Records for processing START
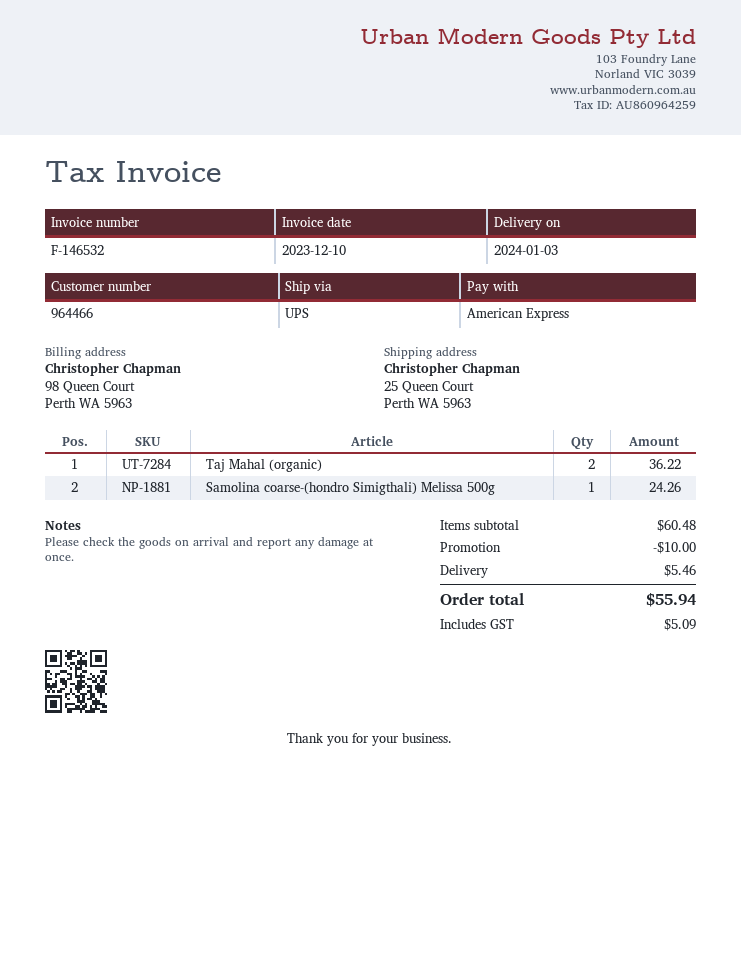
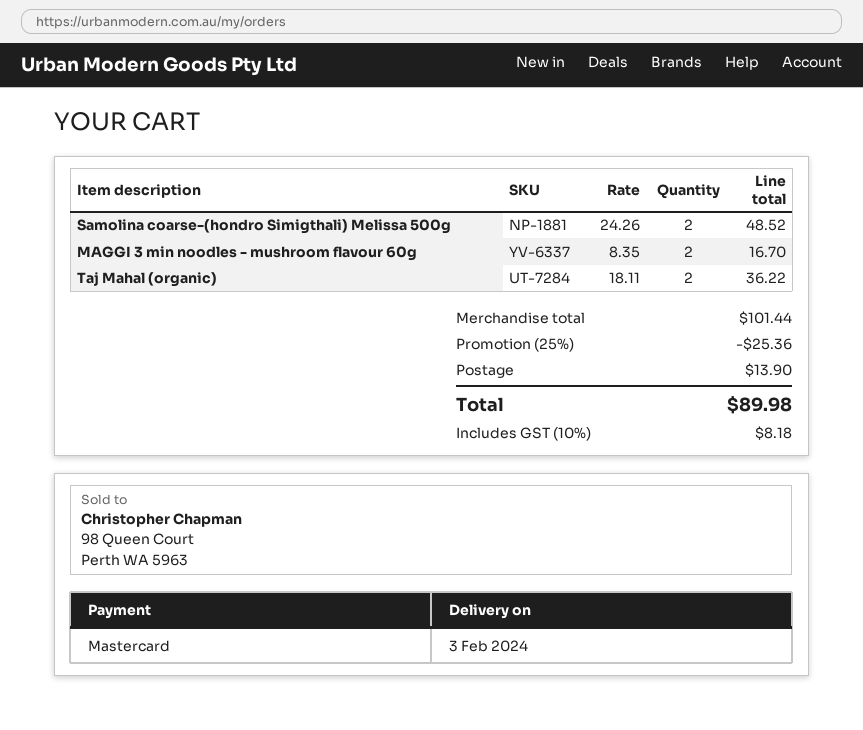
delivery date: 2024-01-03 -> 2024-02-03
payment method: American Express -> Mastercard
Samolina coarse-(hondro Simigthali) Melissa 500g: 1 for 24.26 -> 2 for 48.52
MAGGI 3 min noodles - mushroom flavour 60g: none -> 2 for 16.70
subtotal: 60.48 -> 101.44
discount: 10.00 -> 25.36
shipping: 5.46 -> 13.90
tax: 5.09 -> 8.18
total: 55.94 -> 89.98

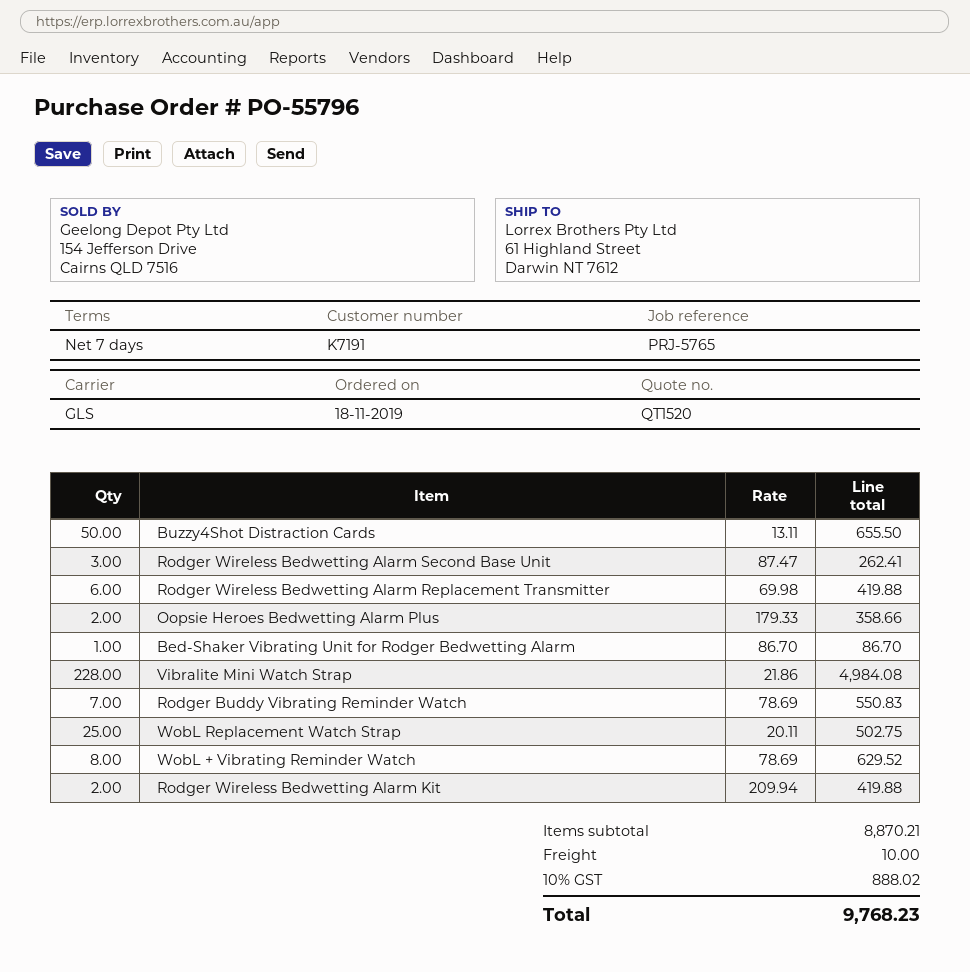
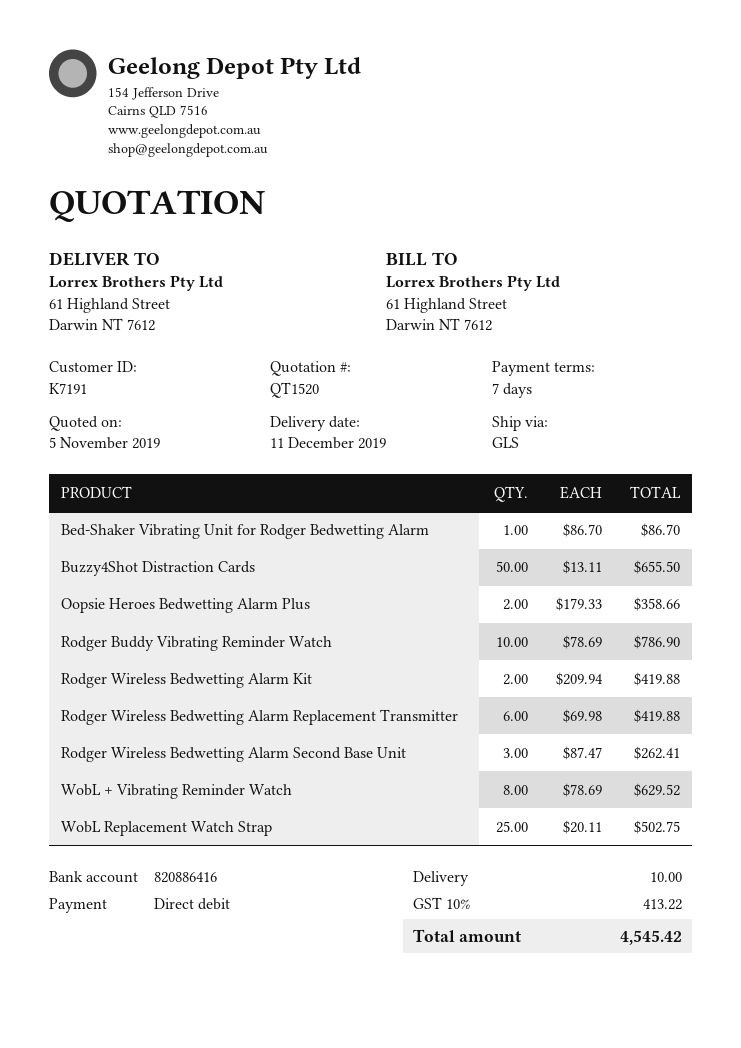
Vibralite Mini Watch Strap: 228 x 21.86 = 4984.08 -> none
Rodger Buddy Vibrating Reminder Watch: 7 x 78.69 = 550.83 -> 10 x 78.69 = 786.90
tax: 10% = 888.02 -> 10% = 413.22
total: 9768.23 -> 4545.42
Records for processing END
▶ _Exercise objective_: Each line between the one holding "Samolina coarse-(hondro Simigthali)" and the one holding "tax: 10% = 888.02 -> 10% = 413.22", inclusive, should be copied exactly as it appears above, and pictures should be omitted.

▶ _Solution to the problem_:
Samolina coarse-(hondro Simigthali) Melissa 500g: 1 for 24.26 -> 2 for 48.52
MAGGI 3 min noodles - mushroom flavour 60g: none -> 2 for 16.70
subtotal: 60.48 -> 101.44
discount: 10.00 -> 25.36
shipping: 5.46 -> 13.90
tax: 5.09 -> 8.18
total: 55.94 -> 89.98

Vibralite Mini Watch Strap: 228 x 21.86 = 4984.08 -> none
Rodger Buddy Vibrating Reminder Watch: 7 x 78.69 = 550.83 -> 10 x 78.69 = 786.90
tax: 10% = 888.02 -> 10% = 413.22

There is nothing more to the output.